Data to process START

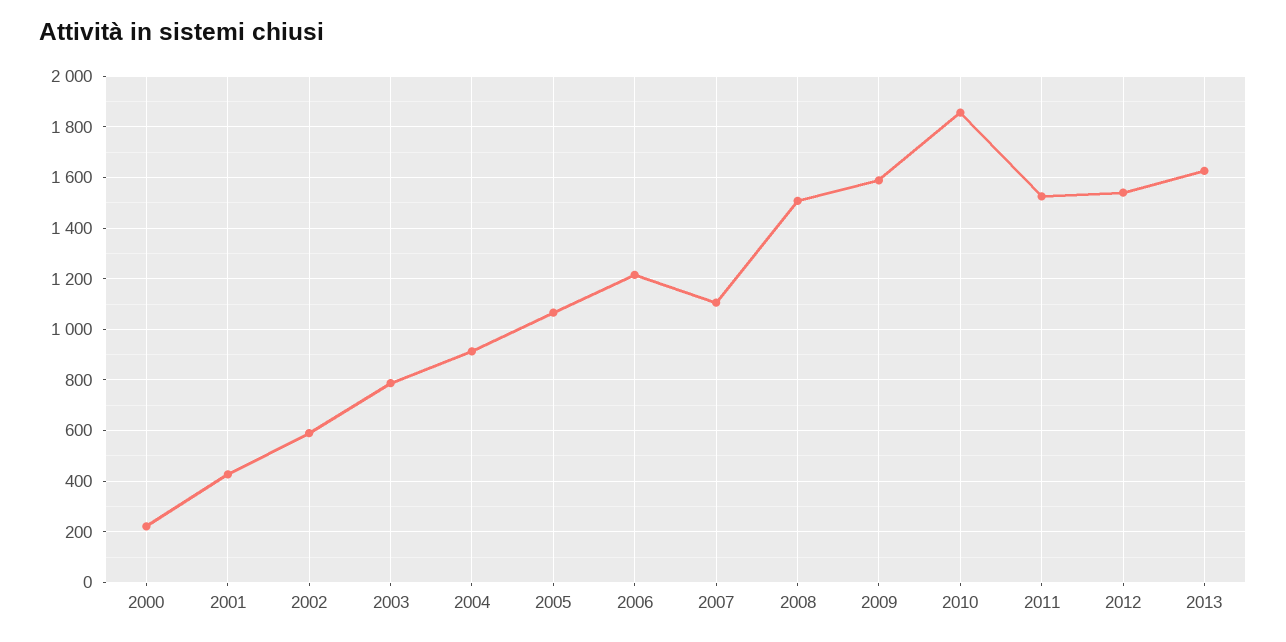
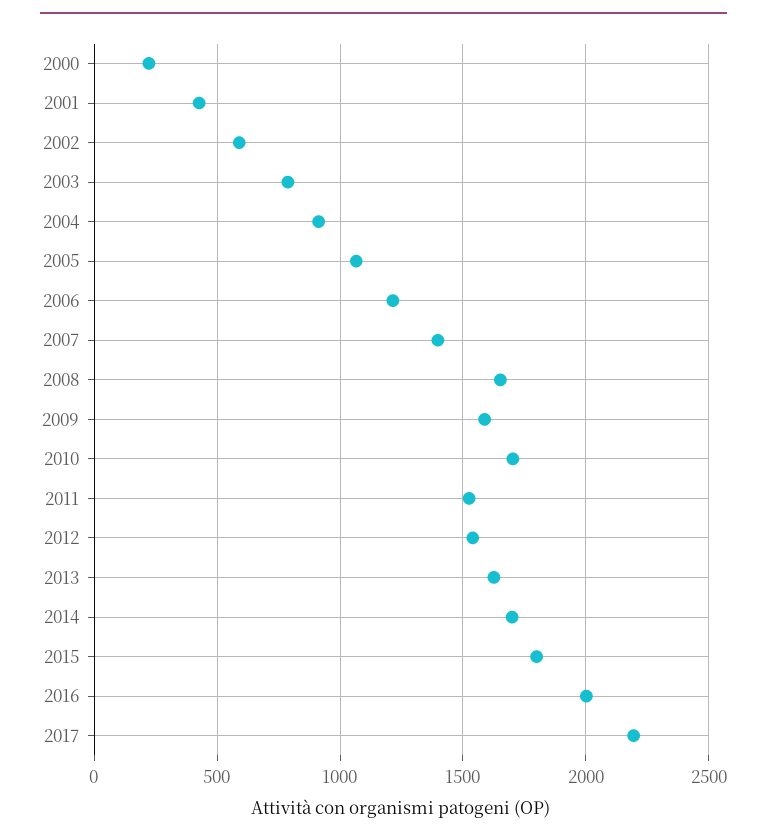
2007: 1100 -> 1400
2008: 1500 -> 1650
2010: 1850 -> 1700
2014: none -> 1700
2015: none -> 1800
2016: none -> 2000
2017: none -> 2200

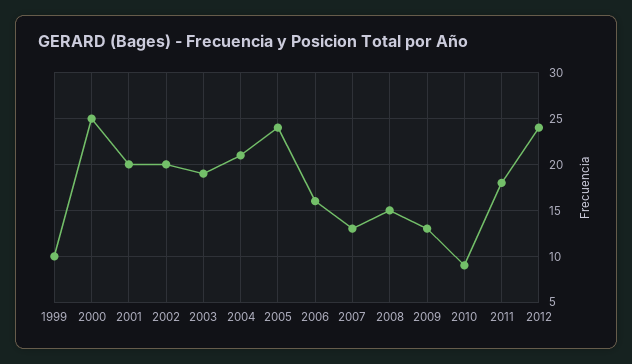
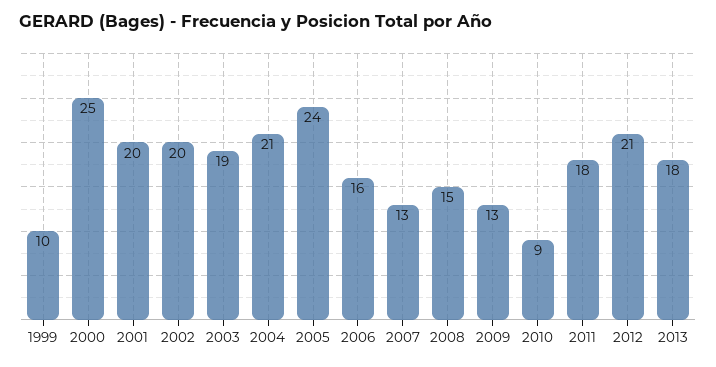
2012: 24 -> 21
2013: none -> 18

Data to process END

▸ What is required: Please transcribe all of the entries word for word, with the pictures left out.

▸ Exercise response:
2007: 1100 -> 1400
2008: 1500 -> 1650
2010: 1850 -> 1700
2014: none -> 1700
2015: none -> 1800
2016: none -> 2000
2017: none -> 2200

2012: 24 -> 21
2013: none -> 18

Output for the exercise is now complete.